## YOUR ASSIGNMENT
Where a line holds the word "asupra", copy that line from the data below.

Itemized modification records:
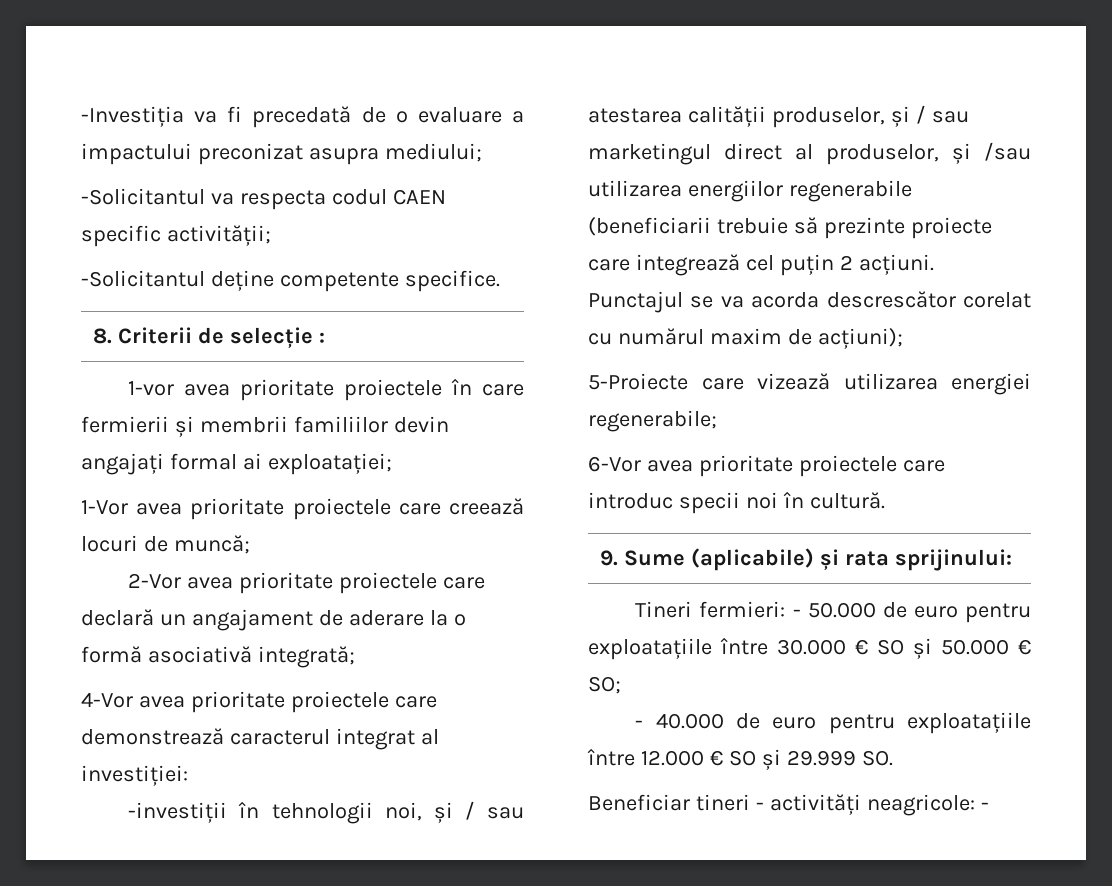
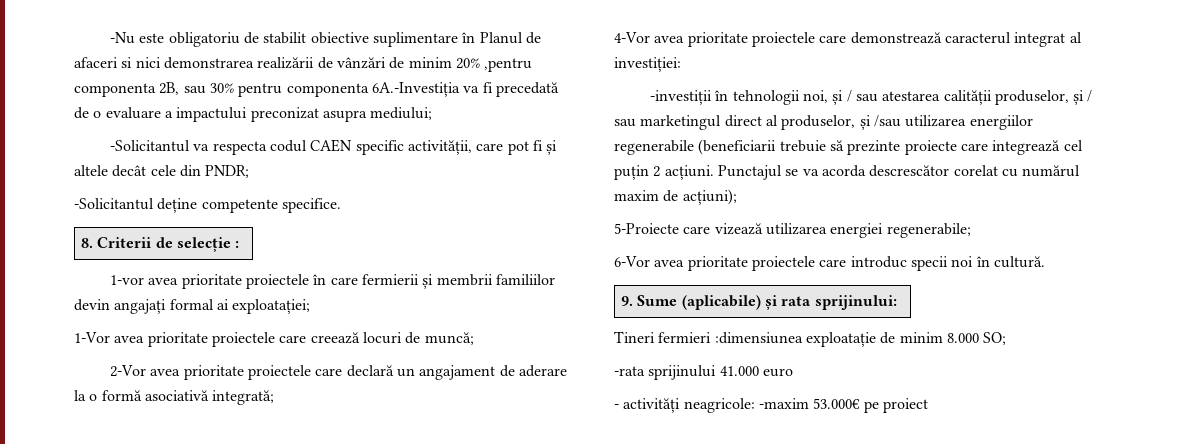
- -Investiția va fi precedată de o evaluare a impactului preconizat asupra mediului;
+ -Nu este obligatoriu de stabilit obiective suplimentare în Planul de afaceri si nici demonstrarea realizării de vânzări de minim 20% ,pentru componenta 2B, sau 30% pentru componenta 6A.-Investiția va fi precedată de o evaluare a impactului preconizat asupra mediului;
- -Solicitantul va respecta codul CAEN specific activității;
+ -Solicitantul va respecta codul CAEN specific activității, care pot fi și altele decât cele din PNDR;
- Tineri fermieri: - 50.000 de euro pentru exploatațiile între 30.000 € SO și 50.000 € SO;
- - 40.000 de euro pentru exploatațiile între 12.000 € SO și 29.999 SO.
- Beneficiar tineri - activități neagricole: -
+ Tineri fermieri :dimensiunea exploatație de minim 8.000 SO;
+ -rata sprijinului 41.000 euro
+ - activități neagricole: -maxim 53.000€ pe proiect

## COMPLETED EXERCISE
- -Investiția va fi precedată de o evaluare a impactului preconizat asupra mediului;
+ -Nu este obligatoriu de stabilit obiective suplimentare în Planul de afaceri si nici demonstrarea realizării de vânzări de minim 20% ,pentru componenta 2B, sau 30% pentru componenta 6A.-Investiția va fi precedată de o evaluare a impactului preconizat asupra mediului;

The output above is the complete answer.